Modification records:
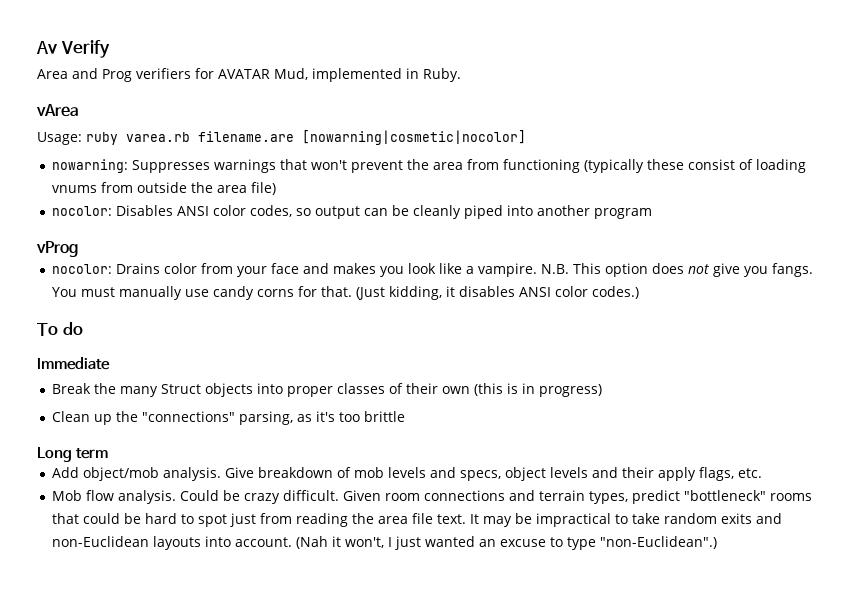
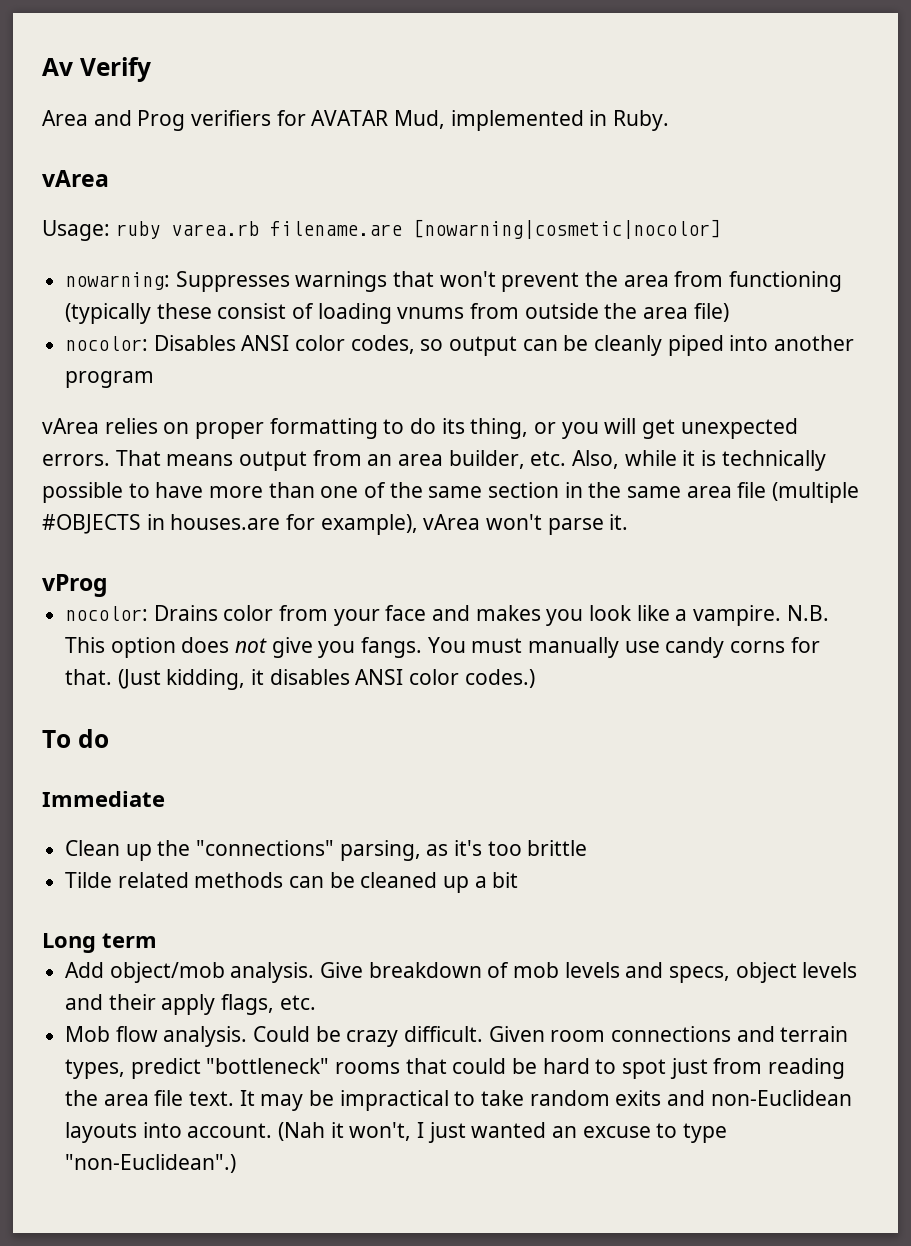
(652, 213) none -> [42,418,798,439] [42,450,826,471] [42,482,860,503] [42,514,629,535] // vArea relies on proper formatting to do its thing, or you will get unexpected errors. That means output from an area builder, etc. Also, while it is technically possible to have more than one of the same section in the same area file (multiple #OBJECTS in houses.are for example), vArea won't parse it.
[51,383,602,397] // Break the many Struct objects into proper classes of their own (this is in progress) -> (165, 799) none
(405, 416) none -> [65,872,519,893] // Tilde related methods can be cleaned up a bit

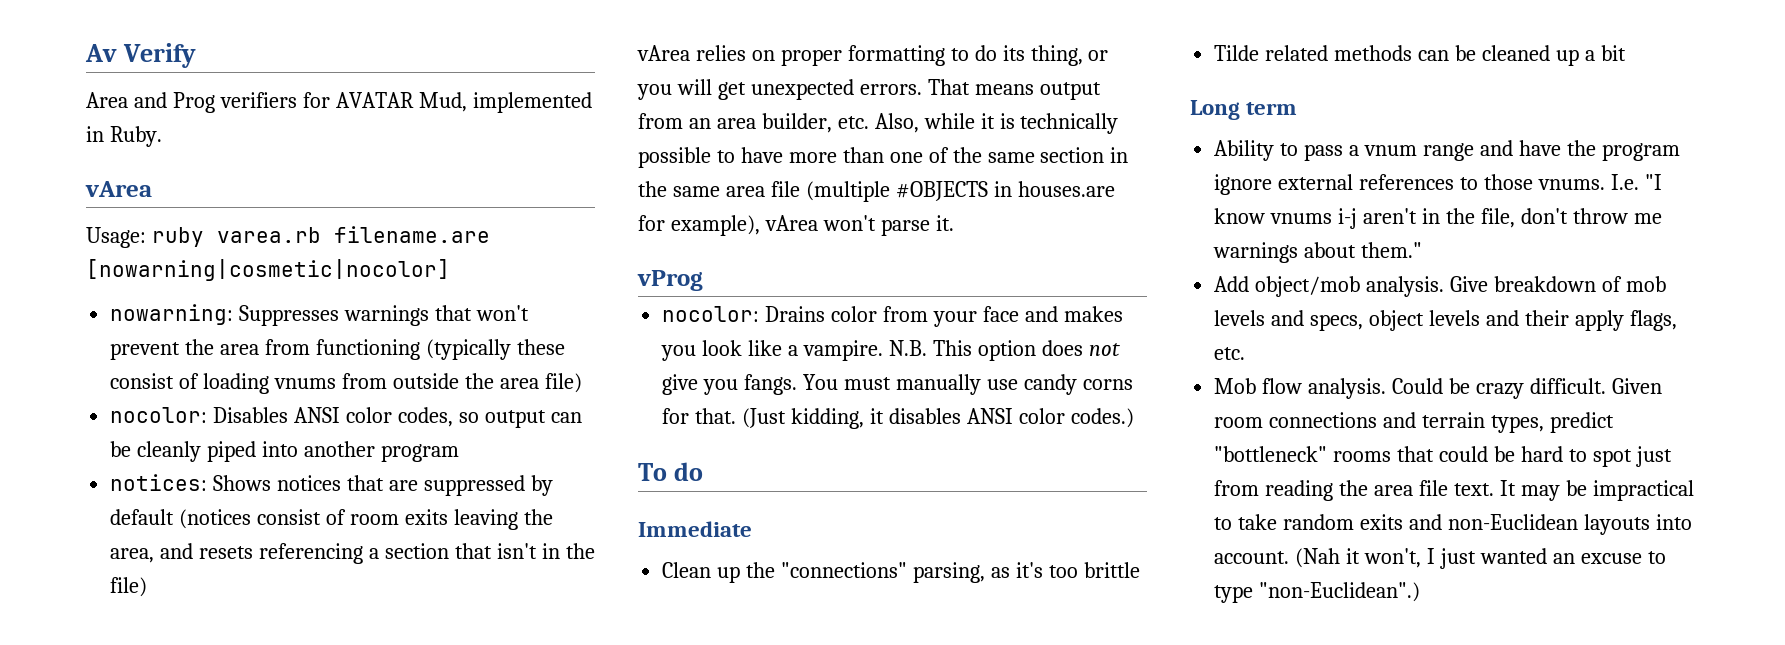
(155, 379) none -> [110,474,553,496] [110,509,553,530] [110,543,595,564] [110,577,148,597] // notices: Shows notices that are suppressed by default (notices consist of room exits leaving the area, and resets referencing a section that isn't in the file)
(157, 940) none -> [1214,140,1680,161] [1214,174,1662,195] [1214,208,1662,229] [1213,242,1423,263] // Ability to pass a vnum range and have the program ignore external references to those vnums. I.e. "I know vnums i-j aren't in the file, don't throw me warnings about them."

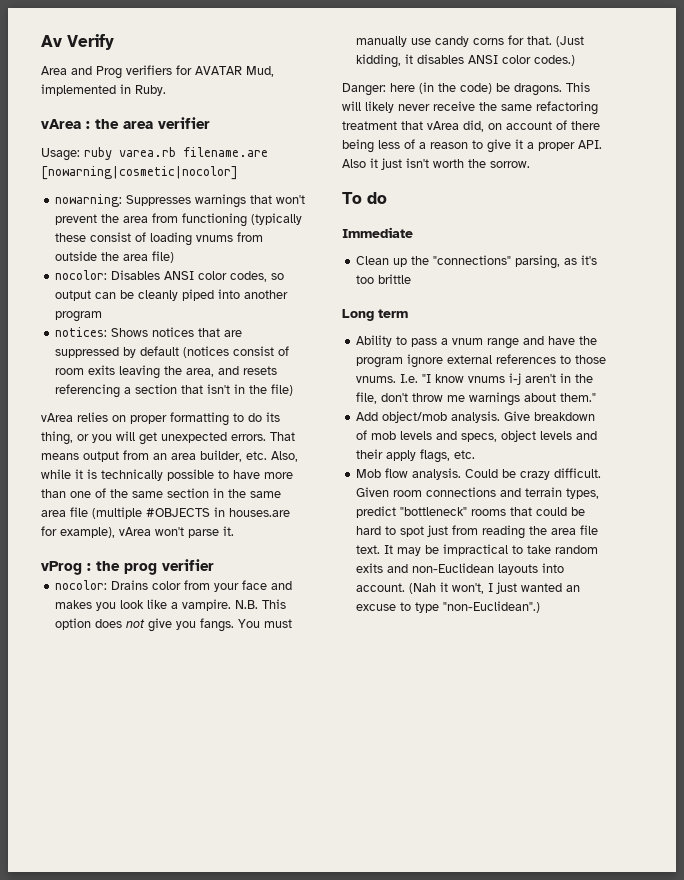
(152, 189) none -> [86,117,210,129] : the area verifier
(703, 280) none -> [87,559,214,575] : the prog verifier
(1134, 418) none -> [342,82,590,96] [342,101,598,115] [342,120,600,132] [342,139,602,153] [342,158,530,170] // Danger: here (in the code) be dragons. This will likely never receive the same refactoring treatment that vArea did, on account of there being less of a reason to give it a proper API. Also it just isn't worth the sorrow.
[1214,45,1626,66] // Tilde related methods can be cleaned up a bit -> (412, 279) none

[WORK TO BE COMPLETED] Using the records above, print exactly the run of lines that starts with the line with "(405, 416) none" and goes on through the line with "(155, 379) none", pictures excluded.

[ANSWER SECTION]
(405, 416) none -> [65,872,519,893] // Tilde related methods can be cleaned up a bit

(155, 379) none -> [110,474,553,496] [110,509,553,530] [110,543,595,564] [110,577,148,597] // notices: Shows notices that are suppressed by default (notices consist of room exits leaving the area, and resets referencing a section that isn't in the file)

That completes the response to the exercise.